Cependant le conte est un tout: esthétique des genres, conception de la femme, contestation
de l’histoire traditionnelle colportée par Larcher ou par quelques exégètes bibliques. Ici réside peut-
être le motif de la place occupée par la princesse. En effet, la comparaison avec d’autres contes ne
jette pas, au prime abord, de lumière supplémentaire sur le rôle secondaire de Formosante: le schéma
de poursuite ne suit pas point par point celui de Candide ou de Zadig, textes où la femme ignore que
son amant la cherche partout. À regarder de près, on trouve, en revanche, des éléments communs:
Candide, comme Amazan, subit nombre d’épreuves qui le conduisent au mariage avec Cunégonde; il
doit traverser les mers, tuer le frère de son amante et supporter même la répugnance de la dégradation
de sa bien-aimée avant de l’obtenir pour récompense. Le parallèle est encore plus étroit avec Zadig,
un conte orientalo-épique où les chevaliers doivent faire preuve de vaillance, comme les rois dans La
Princesse de Babylone, pour savoir qui épousera Astarté et deviendra roi de Babylone; là, ils devaient
courir quatre lances, ici, ils doivent tendre un arc et vaincre un lion, mais le trophée reste le même: la
main d’une femme. Les candidats ne sont pas très différents: à la méchanceté d’Itobad, qui vole
l’armure blanche à Zadig, correspond la méchanceté des rois qui veulent envahir le pays ou “forcer”
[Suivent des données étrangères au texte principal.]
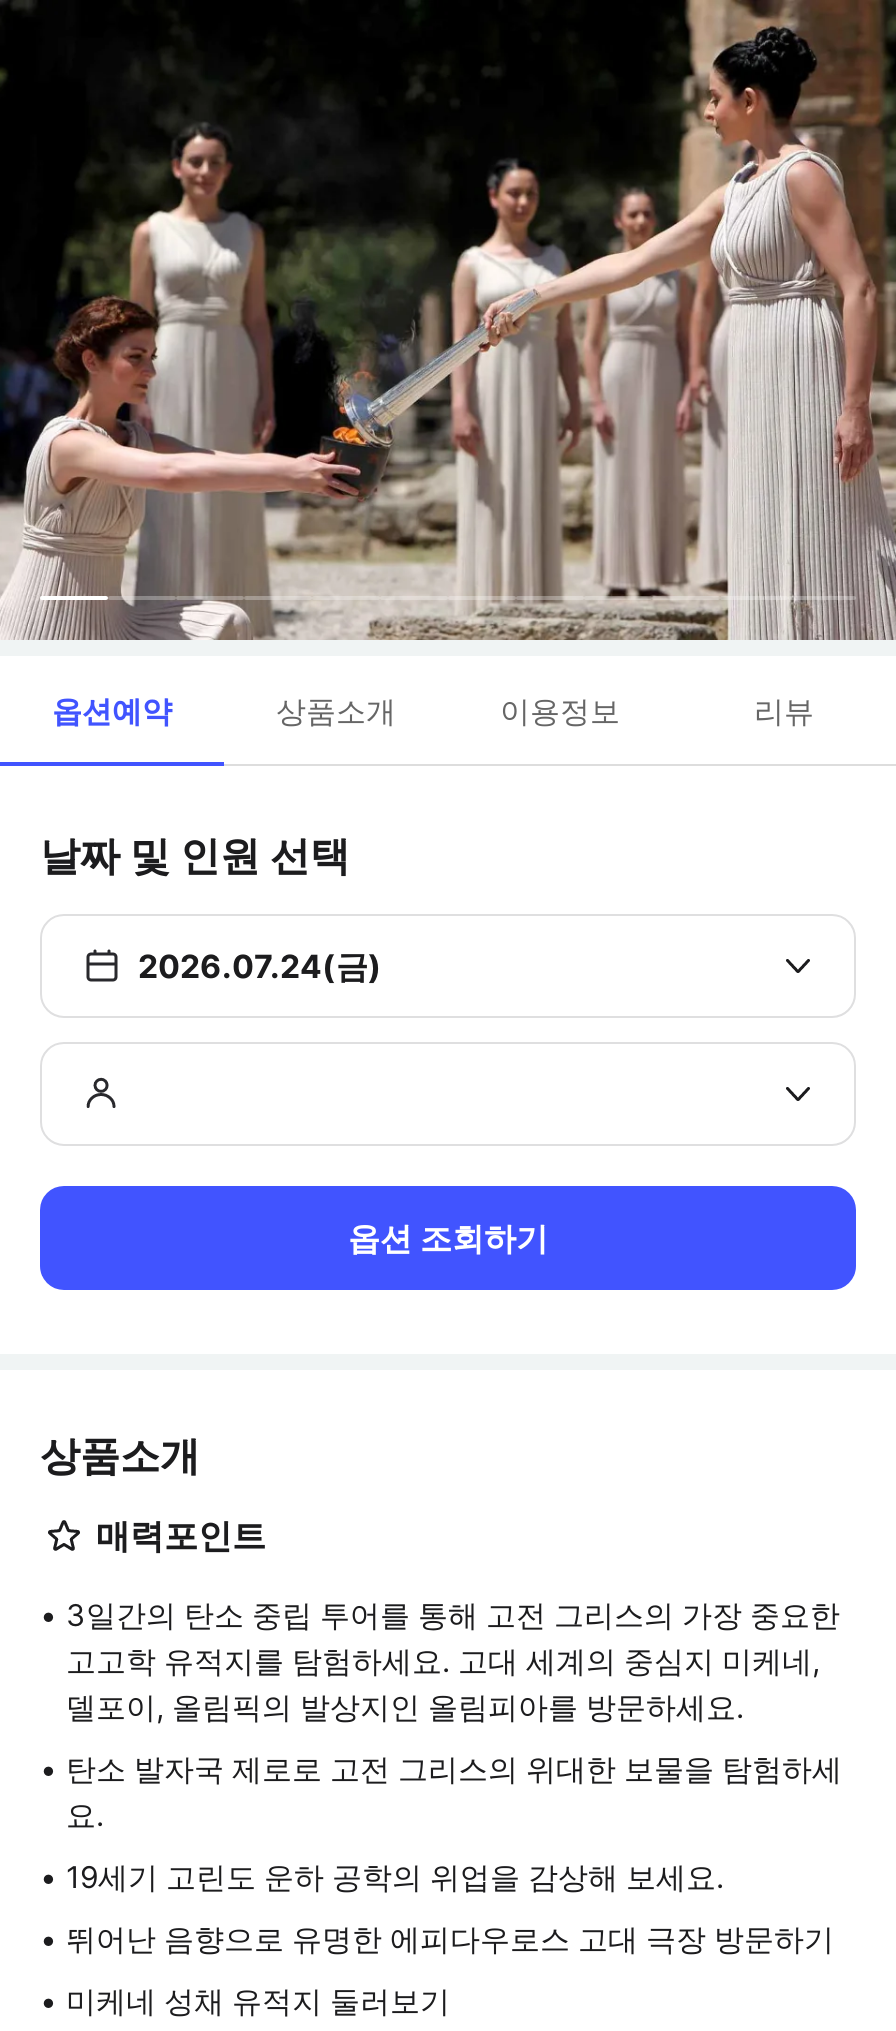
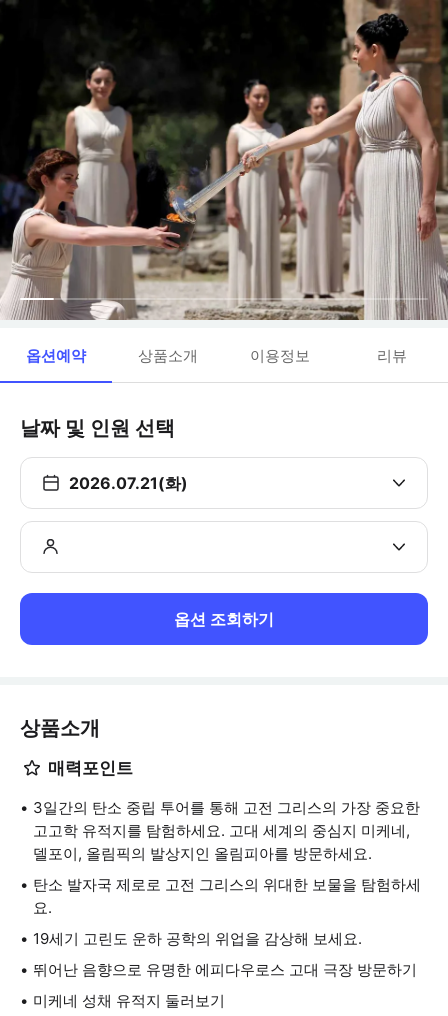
- 2026.07.24(금)
+ 2026.07.21(화)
la princesse. On pourrait s’étendre sur les ressemblances entre les trois hommes (qui suivent tous une
voie de perfectionnement intérieur) et les trois femmes: l’idéalisation de celles-ci (malgré la
dégradation ultérieure de Cunégonde), les malheurs qui les accablent, les calomnies dont elles font
l’objet. Dans tous ces cas les motifs des livres de chevalerie foisonnent, mais surtout dans notre conte:
plus encore que Candide et que Zadig, La Princesse de Babylone (rédigé après la réconciliation de Voltaire
avec l’Arioste)5 est un roman qui respecte les règles de l’amour courtois et chevaleresque, où la dame
est le centre de toutes les pensées du chevalier, où celui-ci, quoique lointain, arrive toujours à point
nommé pour la délivrer de ses ennemis; La Princesse est aussi un roman pastoral qui observe les règles
de l’amour idéal, où “les bergers gangarides, nés tous égaux”, honorent leurs belles de “gros diamants”
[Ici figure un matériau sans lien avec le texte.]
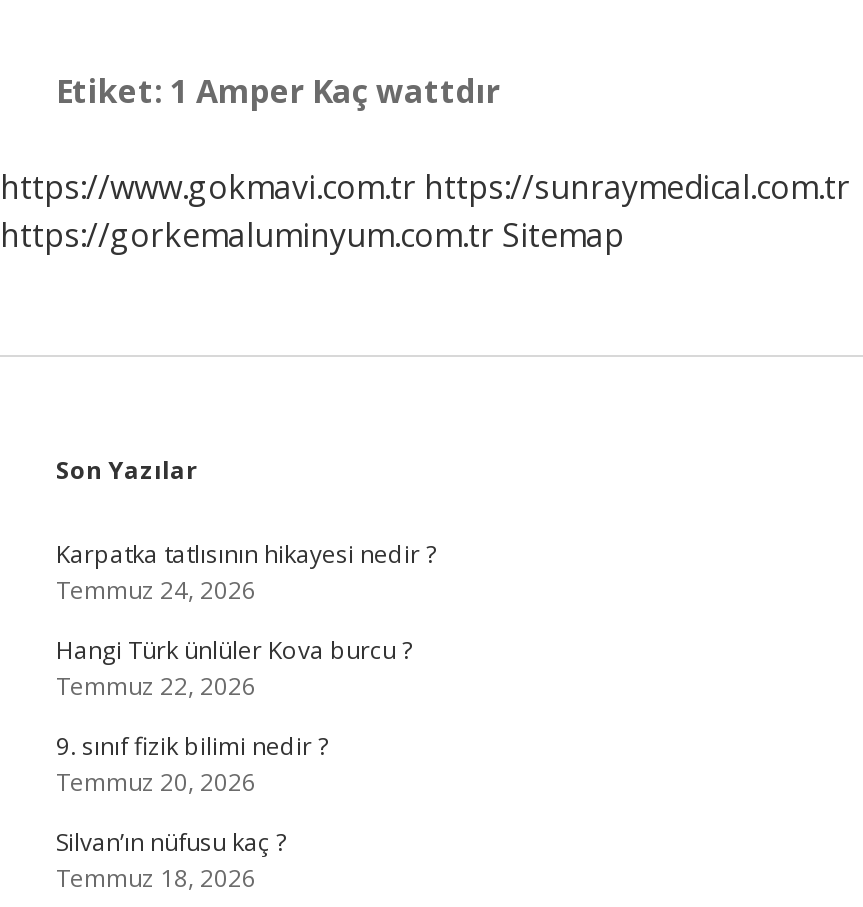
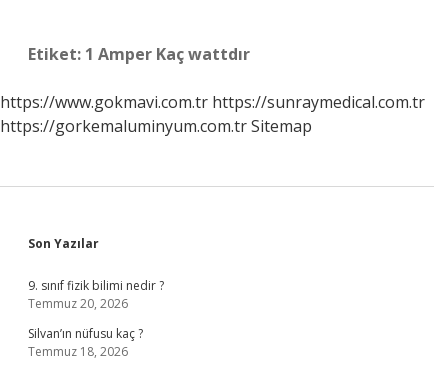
- Karpatka tatlısının hikayesi nedir ?
- Temmuz 24, 2026
- Hangi Türk ünlüler Kova burcu ?
- Temmuz 22, 2026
et gardent des licornes au lieu de brebis. Nul doute que ce conte de fées comprend une
démythification du récit épique et du merveilleux, mais, pour l’attribution des rôles des personnages,
il est fort tributaire des genres hérités des XVIe et XVIIe siècles. Toujours fidèle à ses origines, Voltaire
déclinant ne se détournait pas des thèmes et motifs de l’ancienne littérature.
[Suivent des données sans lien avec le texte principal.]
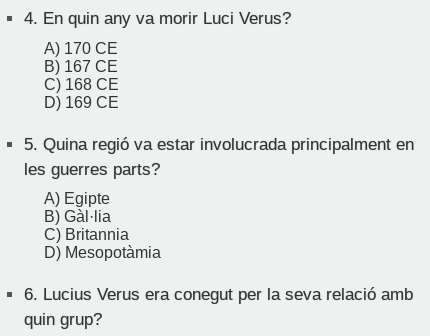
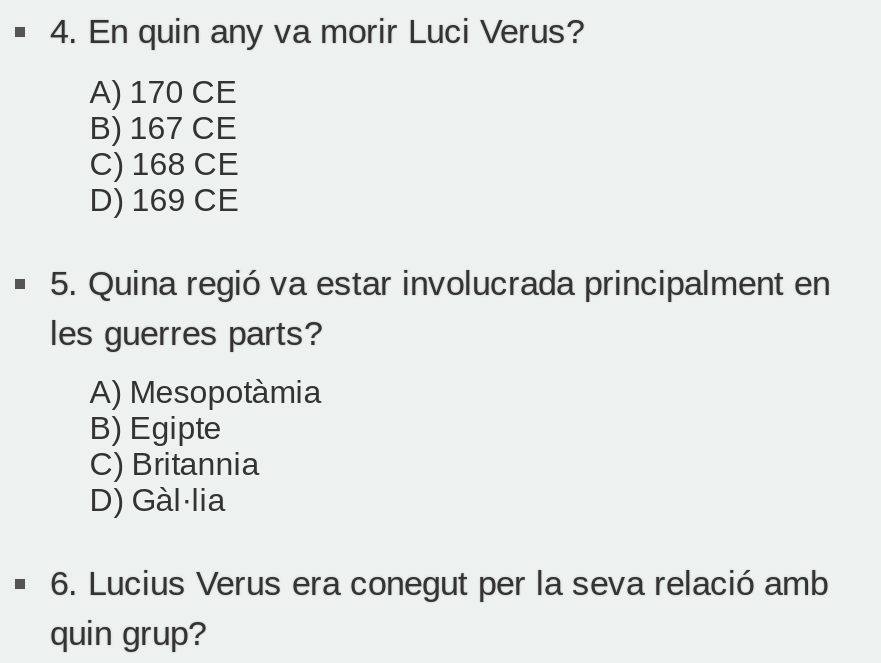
- A) Egipte
+ A) Mesopotàmia

- B) Gàl·lia
+ B) Egipte

- D) Mesopotàmia
+ D) Gàl·lia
3 “Les dénivellations dans un conte de Voltaire”, Cahiers de l’Association Internationale des Études Françaises, 41 (1989), p.
41-53 (ici, p. 41-42).
4 “An Underlying Theme in La Princesse de Babylone”, Studies on Voltaire and the Eighteenth Century, 137 (1975), p.
31-45.
5 Jacques Van den Heuvel, Voltaire dans ses contes. De “Micromégas” à “L’Ingénu”, Armand Colin, 1967, p. 320.